### TO DO
Restate every entry verbatim; drop the pictures.

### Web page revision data
********************
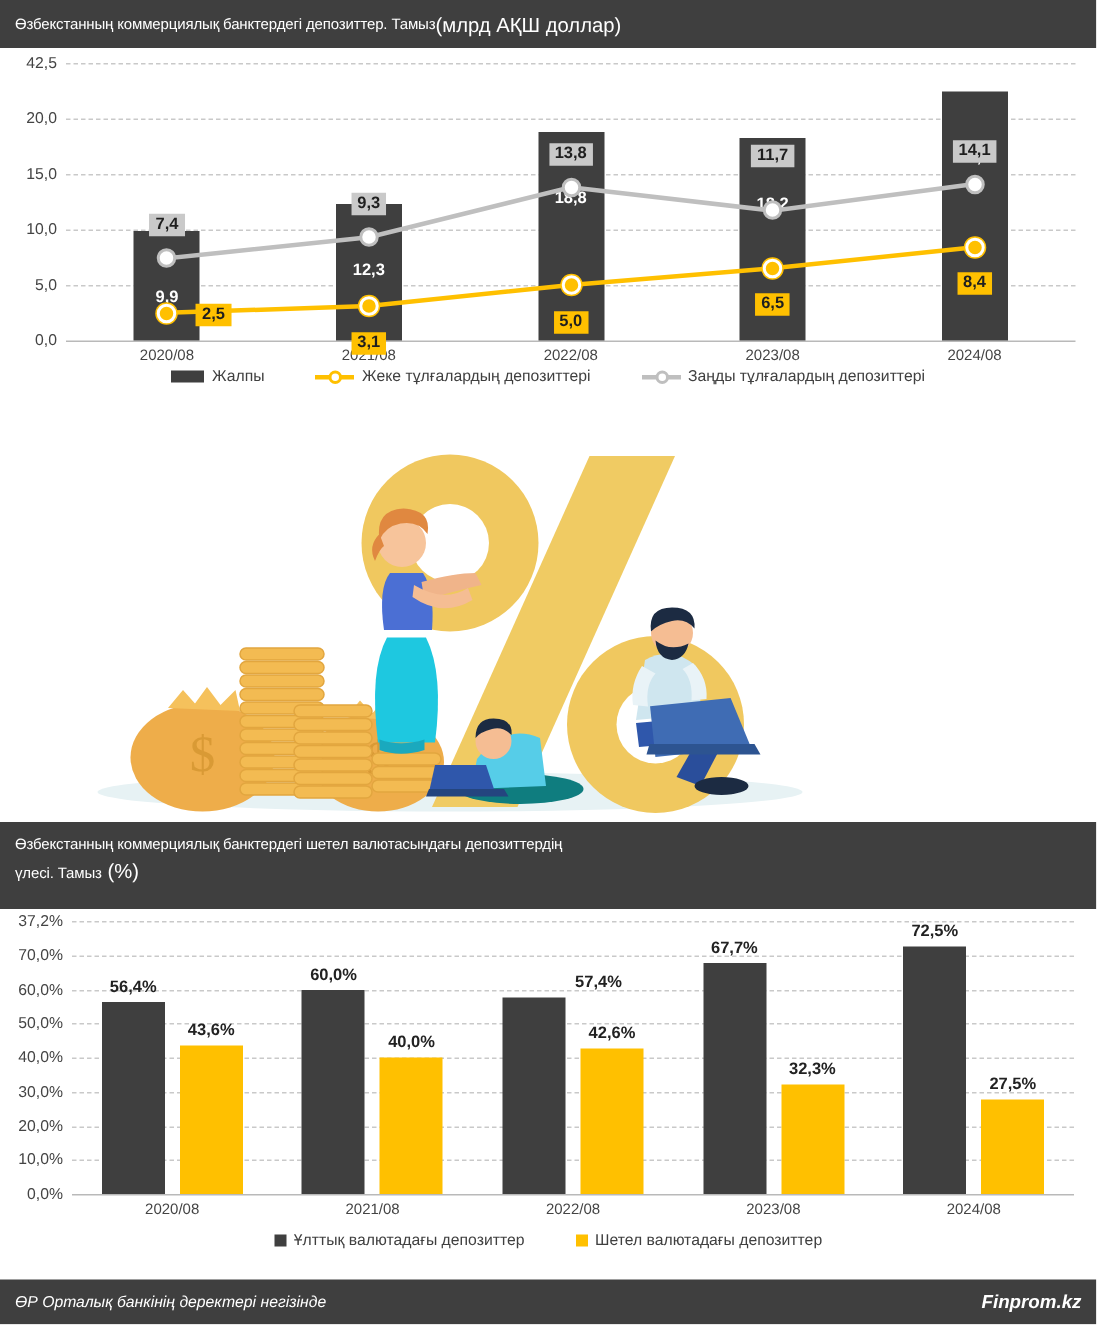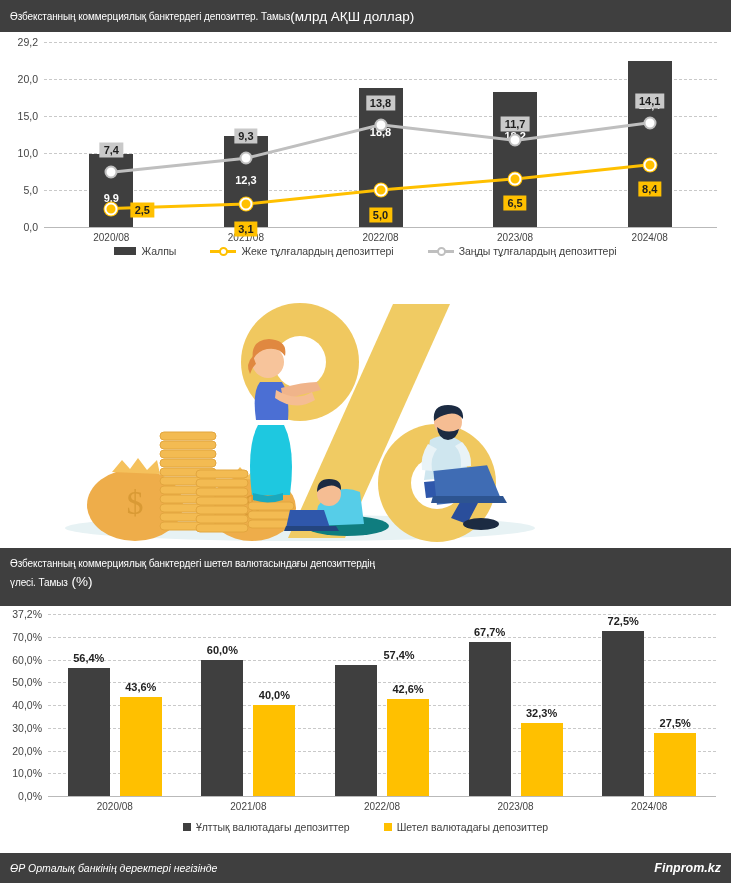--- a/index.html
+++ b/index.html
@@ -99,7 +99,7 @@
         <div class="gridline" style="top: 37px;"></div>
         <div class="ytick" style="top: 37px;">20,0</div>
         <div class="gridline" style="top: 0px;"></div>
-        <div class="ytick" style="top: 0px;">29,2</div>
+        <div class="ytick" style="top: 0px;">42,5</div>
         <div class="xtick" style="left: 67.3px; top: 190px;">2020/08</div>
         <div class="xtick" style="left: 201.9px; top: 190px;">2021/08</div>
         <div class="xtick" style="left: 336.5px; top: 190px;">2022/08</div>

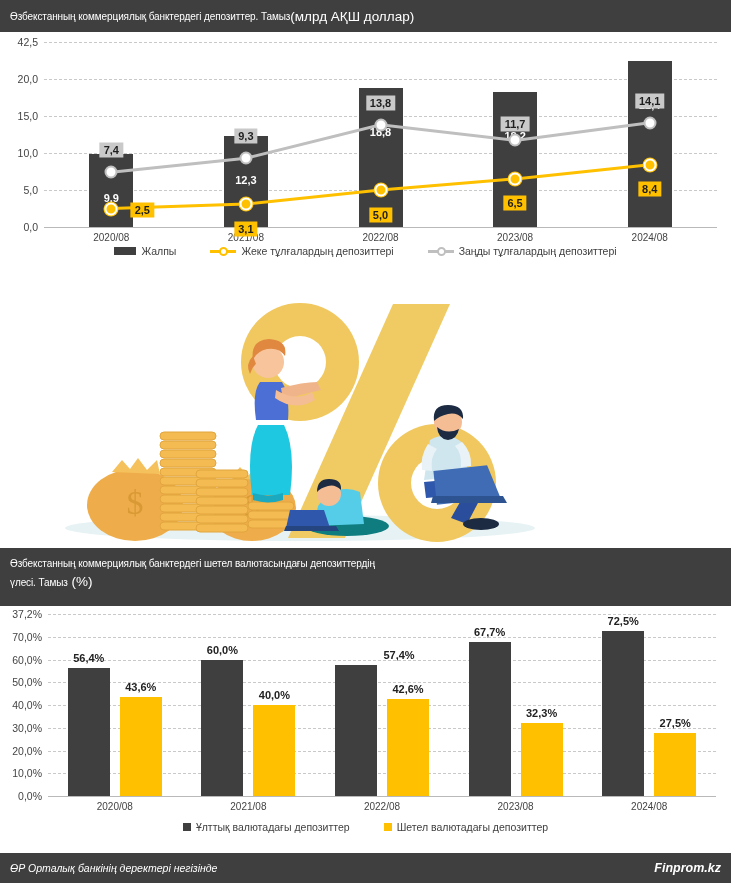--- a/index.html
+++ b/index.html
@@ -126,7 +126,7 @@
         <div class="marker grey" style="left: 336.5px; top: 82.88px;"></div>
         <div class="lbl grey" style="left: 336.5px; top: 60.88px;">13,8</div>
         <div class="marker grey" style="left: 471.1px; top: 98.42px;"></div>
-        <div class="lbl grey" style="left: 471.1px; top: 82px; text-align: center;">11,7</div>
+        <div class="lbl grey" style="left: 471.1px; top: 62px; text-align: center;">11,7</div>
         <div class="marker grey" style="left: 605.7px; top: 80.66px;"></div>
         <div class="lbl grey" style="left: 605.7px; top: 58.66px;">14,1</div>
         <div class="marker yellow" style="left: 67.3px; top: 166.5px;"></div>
********************
### PROBLEM SOLUTION
--- a/index.html
+++ b/index.html
@@ -99,7 +99,7 @@
         <div class="gridline" style="top: 37px;"></div>
         <div class="ytick" style="top: 37px;">20,0</div>
         <div class="gridline" style="top: 0px;"></div>
-        <div class="ytick" style="top: 0px;">29,2</div>
+        <div class="ytick" style="top: 0px;">42,5</div>
         <div class="xtick" style="left: 67.3px; top: 190px;">2020/08</div>
         <div class="xtick" style="left: 201.9px; top: 190px;">2021/08</div>
         <div class="xtick" style="left: 336.5px; top: 190px;">2022/08</div>

--- a/index.html
+++ b/index.html
@@ -126,7 +126,7 @@
         <div class="marker grey" style="left: 336.5px; top: 82.88px;"></div>
         <div class="lbl grey" style="left: 336.5px; top: 60.88px;">13,8</div>
         <div class="marker grey" style="left: 471.1px; top: 98.42px;"></div>
-        <div class="lbl grey" style="left: 471.1px; top: 82px; text-align: center;">11,7</div>
+        <div class="lbl grey" style="left: 471.1px; top: 62px; text-align: center;">11,7</div>
         <div class="marker grey" style="left: 605.7px; top: 80.66px;"></div>
         <div class="lbl grey" style="left: 605.7px; top: 58.66px;">14,1</div>
         <div class="marker yellow" style="left: 67.3px; top: 166.5px;"></div>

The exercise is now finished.